Scheduling Requirements: Fellows will be required to be on campus for a weekly in-person project meeting. Fellows are welcome to work in-person or remotely for the rest of their time. This project, due to the nature of data collection will require fellows to attend focus group sessions in person. Fellows are also required to attend weekly cohort meetings in-person at 50 Willey Hall.

Using Machine Learning to Identify Key Social Determinants in Adolescence of Educational Attainment

Dr. Xiaoran Sun and Dr. Juan Del Toro

Fellows will work with Dr. Xiaoran Sun and Dr. Juan Del Toro to identify key social determinants across different contexts (e.g., family, school, peers, neighborhood) for educational attainment using the National Longitudinal Study of Adolescent to Adult Health (Add Health) dataset. Specifically, we will use the machine learning approach to train predictive models of educational attainment based on a comprehensive set of predictors identified across 200 prior studies. The main aims include: (1) To identify which social determinants in adolescence are most predictive of educational attainment among White, Black, Latinx, and Asian adults, (2) to interpret prediction patterns of the key determinants within each racial/ethnic group, and (3) to reveal racial/ethnic differences in the prediction models. Fellows will take part in the literature review and data preparation for analysis and the training and testing of machine learning models, as well as in drafting the manuscript for publication.

Required Qualifications:

Familiarity with R or Python

Preferred Qualifications*:

Interest in learning to conduct machine learning analysis is required.
Prior experiences with analysis of large longitudinal datasets are preferred.

Scheduling Requirements: This project is eligible for hybrid work arrangements. Fellows are required to attend weekly cohort meetings in-person at 50 Willey Hall.

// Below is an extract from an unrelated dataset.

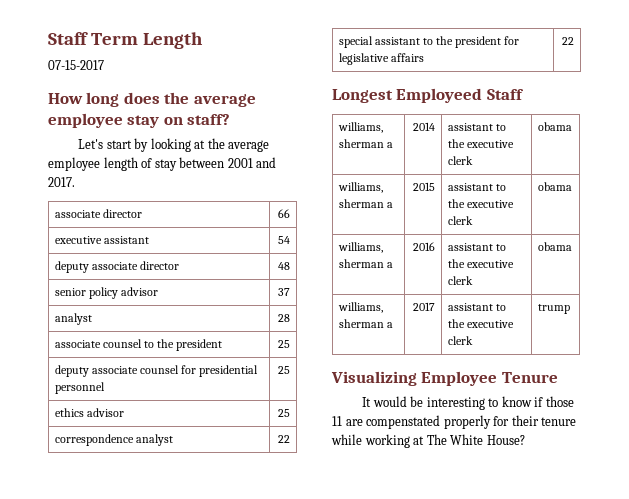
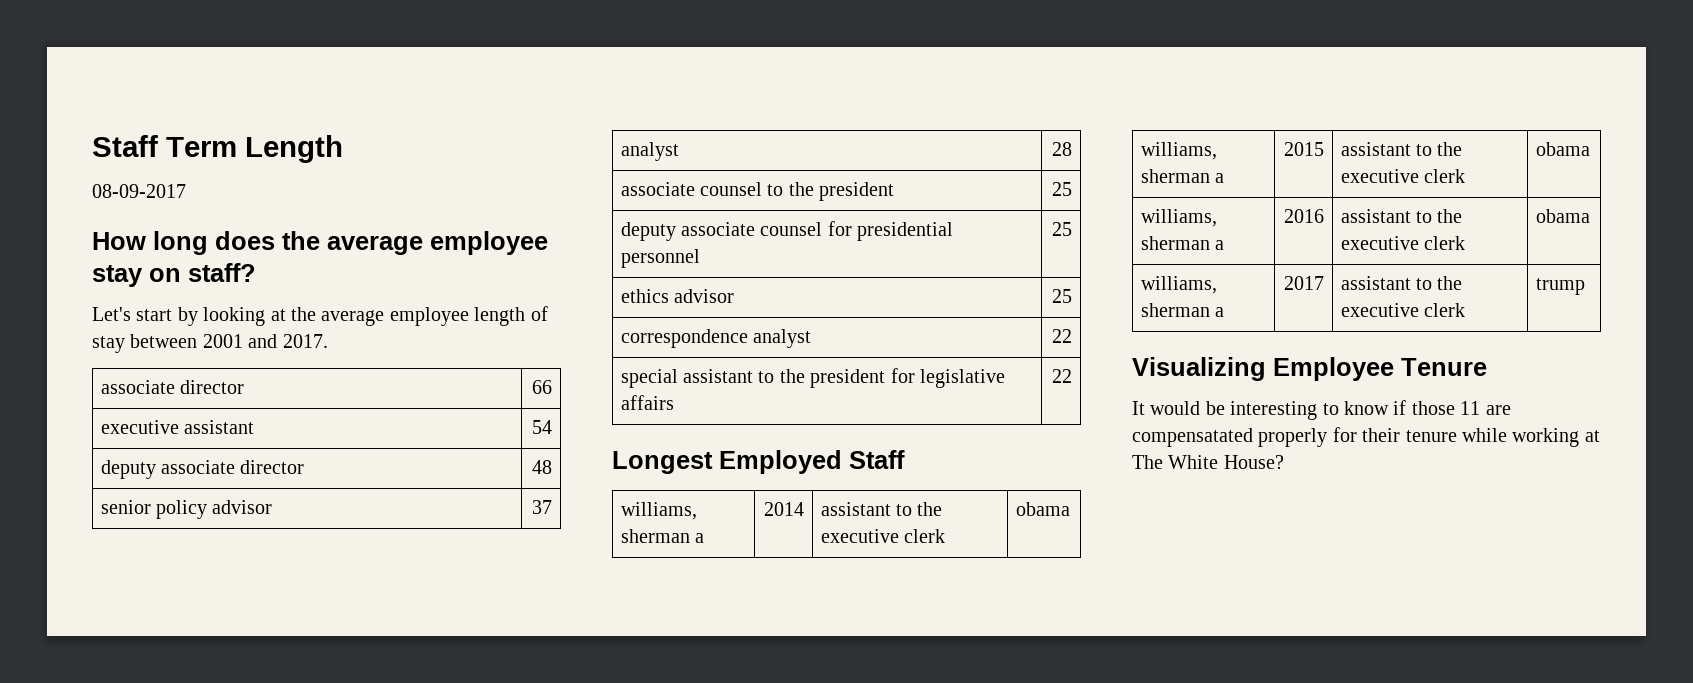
[48,60,104,70] 07-15-2017 -> [92,184,186,198] 08-09-2017
[396,88,483,103] Employeed -> [719,450,842,474] Employed
[366,415,441,429] compenstated -> [1132,428,1253,447] compensatated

Evaluating the Performance of Causal Discovery Algorithms

Dr. Erich Kummerfeld, Dr. Sisi Ma, and Dr. Bryan Andrews

Fellows will work with Dr. Kummerfeld, Dr. Ma, and Dr. Andrews to design, develop, and run simulation studies to evaluate the performance of multiple causal discovery algorithms under different conditions. Causal discovery is a new and growing research area that develops and studies algorithms capable of inferring the causal structure of real world phenomena from measurements of the relevant variables (i.e. data). Causal discovery has the potential to revolutionize how scientists learn about causal mechanisms in domains that range from gene regulatory networks to climate change. However, the performance and properties of these algorithms are not well understood.For this project the team will identify 2-3 important problems about the performance of causal discovery algorithms and implement simulation studies to answer those questions. The goal is to inform the best practices for researchers who wish to use causal discovery algorithms to investigate real world research topics, as well as point method development researchers towards new directions for inventing new causal discovery algorithms with improved performance and reliability.

Preferred Qualifications*:

Experience with Python, R, or Java
Knowledge of introductory statistics concepts like probability, correlation, distribution, and likelihood
Knowledge or interest in machine learning or artificial intelligence may also be helpful

Scheduling Requirements: This project is eligible for hybrid work arrangements. Fellows are required to attend weekly cohort meetings in-person at 50 Willey Hall.

*We encourage people to apply even if they don’t meet any of the preferred qualifications. If you meet any of the preferred qualifications, please clearly indicate this in your application materials.